Failed OpenVZ Backups and LVM lockups since upgrade to Proxmox 2.3

HostVPS

New Member
Feb 6, 2013
18
0
1
Firstly, many thanks for Proxmox 2.3! it's an amazing piece of software and we are enjoying the new KVM live backups and memory ballooning features.

The problem is we cannot use LVM snapshot backups on OpenVZ containers since the upgrade, when using vzdump LVM snapshots the LVM sub-system just locks up when creating the snapshot. You cannot run any LVM commands or stop the backup task once this has happened, and we are forced to reboot the node to recover from the LVM lockup and to be able to remove the stuck snapshot.

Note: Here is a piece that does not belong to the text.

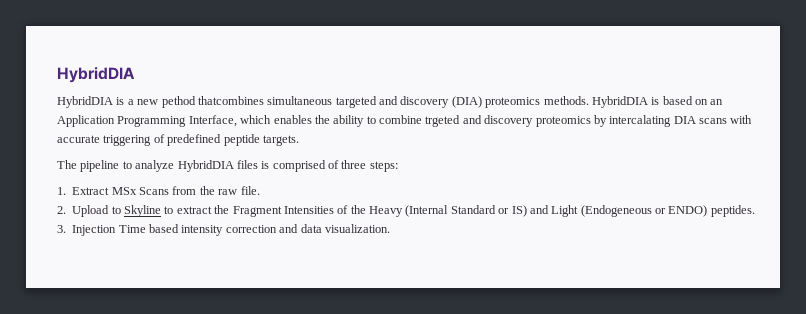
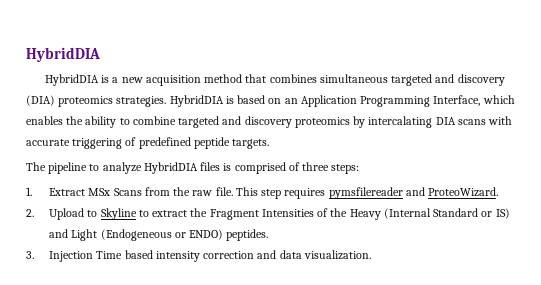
[161,96,264,108] pethod thatcombines -> [145,74,317,86] acquisition method that combines
[543,96,589,105] methods. -> [116,96,167,107] strategies.
[425,115,461,127] trgeted -> [178,116,220,128] targeted
(260, 190) none -> [235,187,499,199] This step requires pymsfilereader and ProteoWizard.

This happens around about half the time over three different nodes that have always been one hundred percent stable until now, these issues have only started since the upgrade to Proxmox 2.3. We have 16GB free in the VG for the snapshots and OpenVZ LVM snapshot backups still work half the time if you try, but your looking at a node reboot once it fails again.

We are using LSI 9260 RAID cards running in RAID10 with WD RE4 drives on these nodes and backing up to our NFS backup servers on a private LAN, unfortunately I didn't get the LSI driver version before the update to 2.3, has the LSI driver version changed since 2.2? Is their anything else that could be causing this issue?

Regards,

Bob
 
Last edited:
To answer my own question regarding the LSI RAID card driver version been responsible for the LVM lockup issue when performing LVM Snapshot backup on OpenVZ containers, the version is the same in PVE-2.2 and PVE-2.3.

PVE-2.3: modinfo /lib/modules/2.6.32-18-pve/kernel/drivers/scsi/megaraid/megaraid_sas.ko
Code:
filename:       /lib/modules/2.6.32-18-pve/kernel/drivers/scsi/megaraid/megaraid_sas.ko
description:    LSI MegaRAID SAS Driver
author:         [EMAIL="megaraidlinux@lsi.com"]megaraidlinux@lsi.com[/EMAIL]
version:        00.00.06.14-rh1
license:        GPL
srcversion:     B5718A893E029F0BEDF21A6
alias:          pci:v00001000d0000005Dsv*sd*bc*sc*i*
alias:          pci:v00001000d0000005Bsv*sd*bc*sc*i*
alias:          pci:v00001028d00000015sv*sd*bc*sc*i*
alias:          pci:v00001000d00000413sv*sd*bc*sc*i*
alias:          pci:v00001000d00000071sv*sd*bc*sc*i*
alias:          pci:v00001000d00000073sv*sd*bc*sc*i*
alias:          pci:v00001000d00000079sv*sd*bc*sc*i*
alias:          pci:v00001000d00000078sv*sd*bc*sc*i*
alias:          pci:v00001000d0000007Csv*sd*bc*sc*i*
alias:          pci:v00001000d00000060sv*sd*bc*sc*i*
alias:          pci:v00001000d00000411sv*sd*bc*sc*i*
depends:
vermagic:       2.6.32-18-pve SMP mod_unload modversions
parm:           max_sectors:Maximum number of sectors per IO command (int)
parm:           msix_disable:Disable MSI-X interrupt handling. Default: 0 (int)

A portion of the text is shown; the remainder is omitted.